I use a waiting period when it comes to drawing from trauma. Fresh wounds bleed into my imagination. When I have a falling out I have to fight the urge to pick up my pen. When I get dumped I have to resist the compulsion to bring the break up into my story. When I get downsized I have to resist setting the same pink slip on my hero’s desk.

When something bad happens, I usually have another story going. I don’t want to shoehorn my journal into events I already have in motion. I might feel a need to share a personal revelation, but if I put it into the wrong forum it will seem jarring.

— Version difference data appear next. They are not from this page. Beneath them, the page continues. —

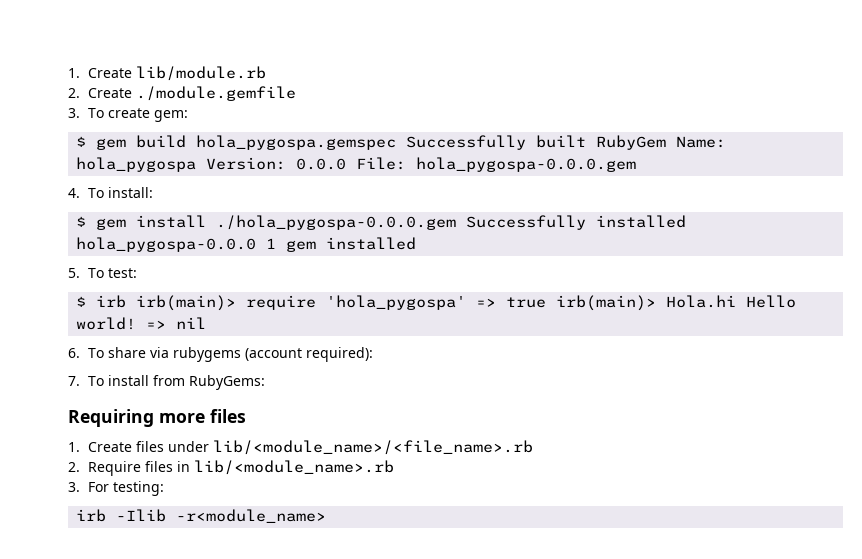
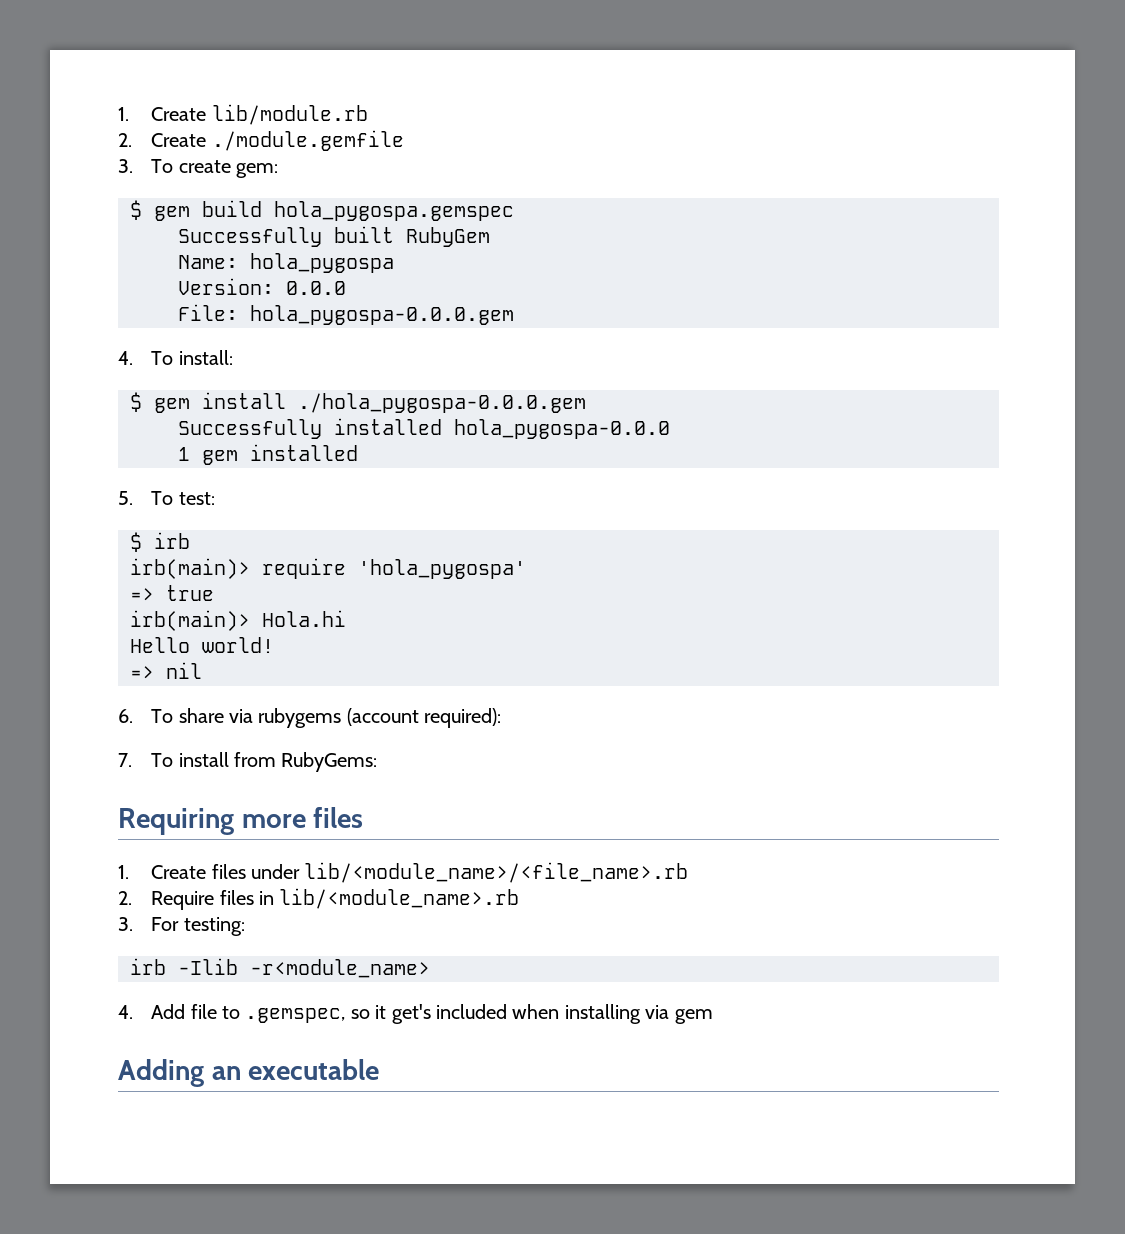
(397, 142) none -> (514, 211) //
(667, 142) none -> (490, 237) //
(197, 164) none -> (394, 263) //
(347, 164) none -> (346, 288) //
(457, 222) none -> (586, 403) //
(257, 244) none -> (670, 429) //
(127, 301) none -> (190, 540) //
(467, 302) none -> (526, 569) //
(547, 302) none -> (214, 593) //
(737, 301) none -> (346, 618) //
(137, 323) none -> (274, 645) //
(327, 516) none -> [118,1004,713,1024] [118,1059,380,1087] // 4. Add file to .gemspec, so it get's included when installing via gem // Adding an executable

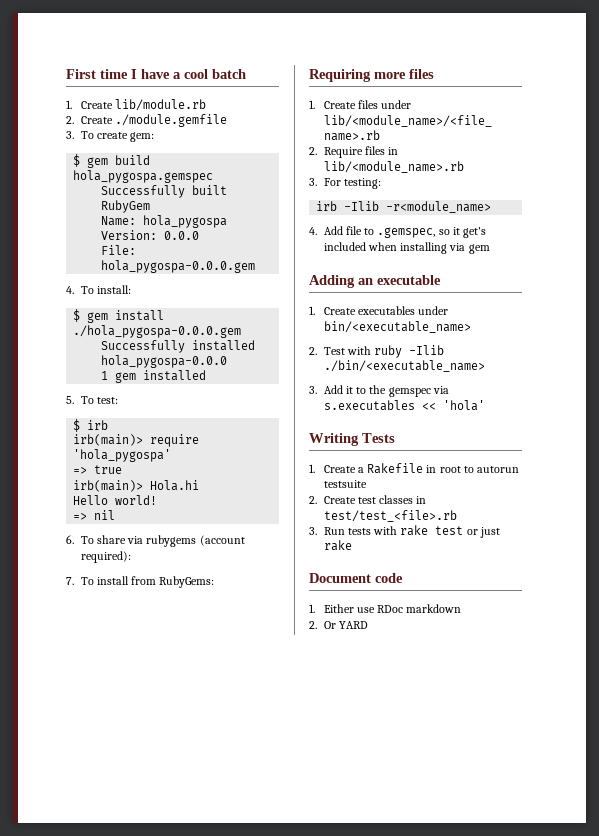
(118, 114) none -> [66,69,246,79] First time I have a cool batch //
(380, 1069) none -> [309,306,449,315] [323,321,471,333] [309,345,445,358] [323,360,485,372] [309,385,449,397] [323,400,485,411] [309,433,395,446] [309,463,520,474] [323,480,367,488] [309,495,427,504] [323,510,457,522] [309,525,500,538] [323,540,352,551] [309,573,403,583] [309,604,462,613] [309,621,368,629] // 1. Create executables under bin/<executable_name> // 2. Test with ruby -Ilib ./bin/<executable_name> // 3. Add it to the gemspec via s.executables << 'hola' // Writing Tests // 1. Create a Rakefile in root to autorun testsuite // 2. Create test classes in test/test_<file>.rb // 3. Run tests with rake test or just rake // Document code // 1. Either use RDoc markdown // 2. Or YARD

That’s why I wait until my statute of limitations has passed. My immediate reactions are inarticulate. They come out too soon for me to settle on an allegory. My metaphors refuse to mix, like a sloppy cocktail, they leave a bad aftertaste in the readers’ mouths. If I feel something too intensely I overuse hyperbole. My poetic exaggerations color my prose in the deepest shade of purple. I get so abstract that when it comes time to edit, I fail to see what I meant.

Why Emotions Suck at Plotting Stories

If I invite emotional reactions into what I’m working on, they make themselves at home. They move things around. They demand that I convert my third person story into a first person one. My emotions don’t have time to show evidence to the audience, they want to talk directly to them. They insert monologues into scenes that would benefit from quiet tension. They’re too negative to let my characters go through positive changes.

When there’s a death in the family, sometimes it’s better to hold onto that grief before putting it on paper. Writers naturally develop fresh phrases to describe their emotions. It takes time for the right language to come. Wade into your stream of consciousness too soon and it will flood out onto page.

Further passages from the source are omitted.